• [About this task] Where a line of the data below has the string "serif", copy that line.

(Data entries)
Start of Block
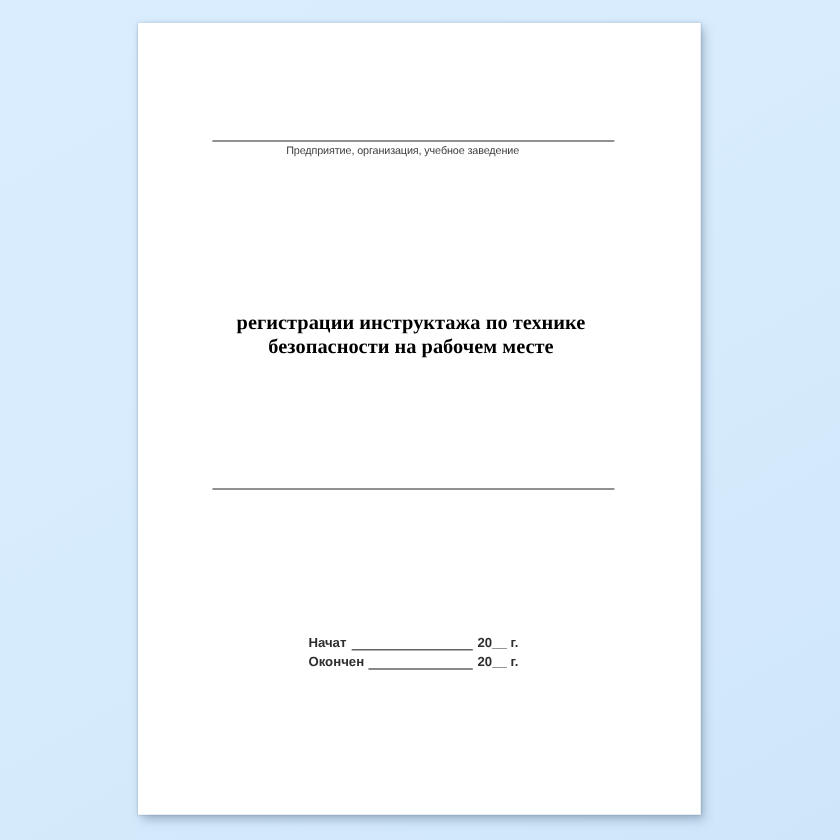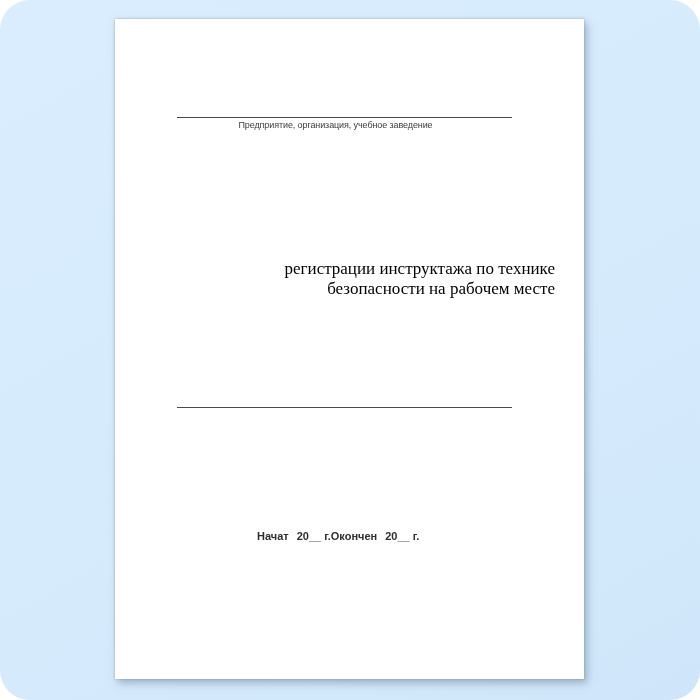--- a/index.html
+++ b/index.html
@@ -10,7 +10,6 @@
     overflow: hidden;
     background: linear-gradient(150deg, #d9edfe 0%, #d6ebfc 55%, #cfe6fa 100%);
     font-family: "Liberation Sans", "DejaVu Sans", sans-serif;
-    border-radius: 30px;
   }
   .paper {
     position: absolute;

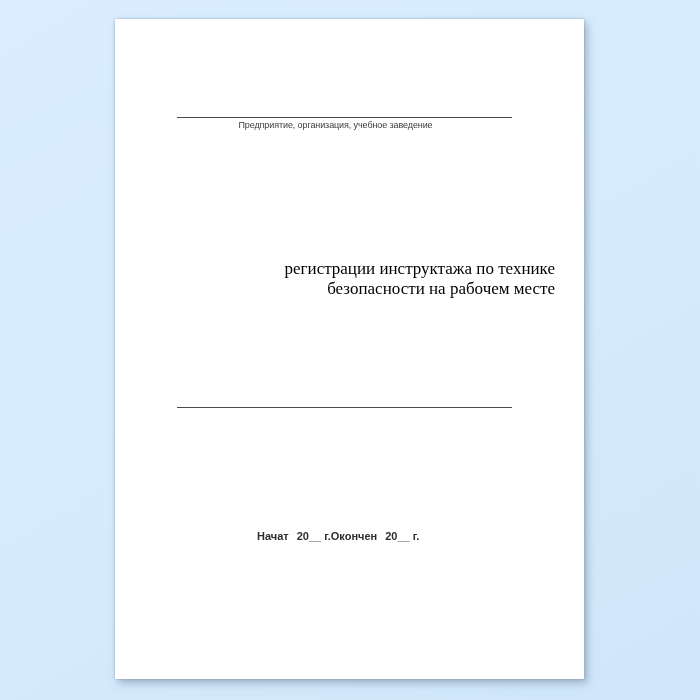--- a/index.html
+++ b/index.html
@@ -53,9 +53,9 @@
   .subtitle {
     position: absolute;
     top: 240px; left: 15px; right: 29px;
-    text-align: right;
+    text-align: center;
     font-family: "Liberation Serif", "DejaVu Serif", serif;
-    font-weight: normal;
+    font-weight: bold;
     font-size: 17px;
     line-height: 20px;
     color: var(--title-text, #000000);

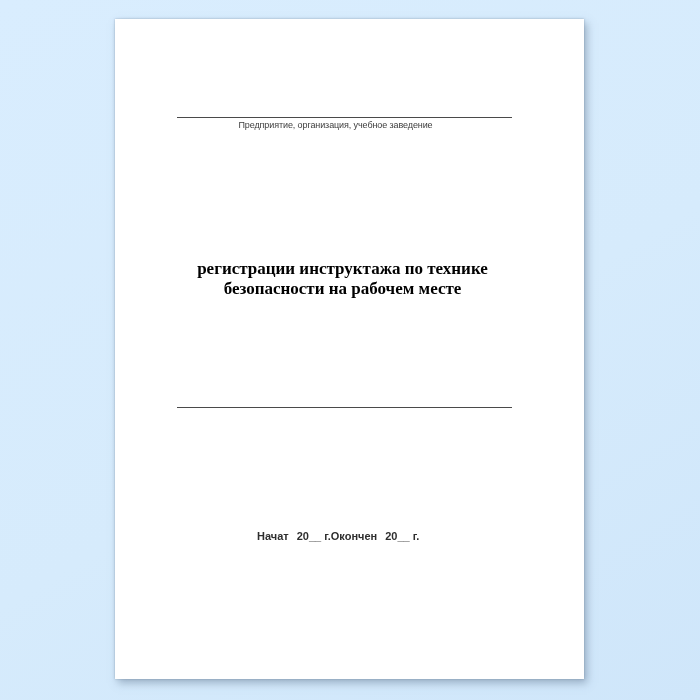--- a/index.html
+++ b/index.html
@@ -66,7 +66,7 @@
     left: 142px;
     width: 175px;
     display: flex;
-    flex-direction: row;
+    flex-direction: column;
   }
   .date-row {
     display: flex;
End of Block
• [Answer for the task]
     font-family: "Liberation Sans", "DejaVu Sans", sans-serif;
     font-family: "Liberation Serif", "DejaVu Serif", serif;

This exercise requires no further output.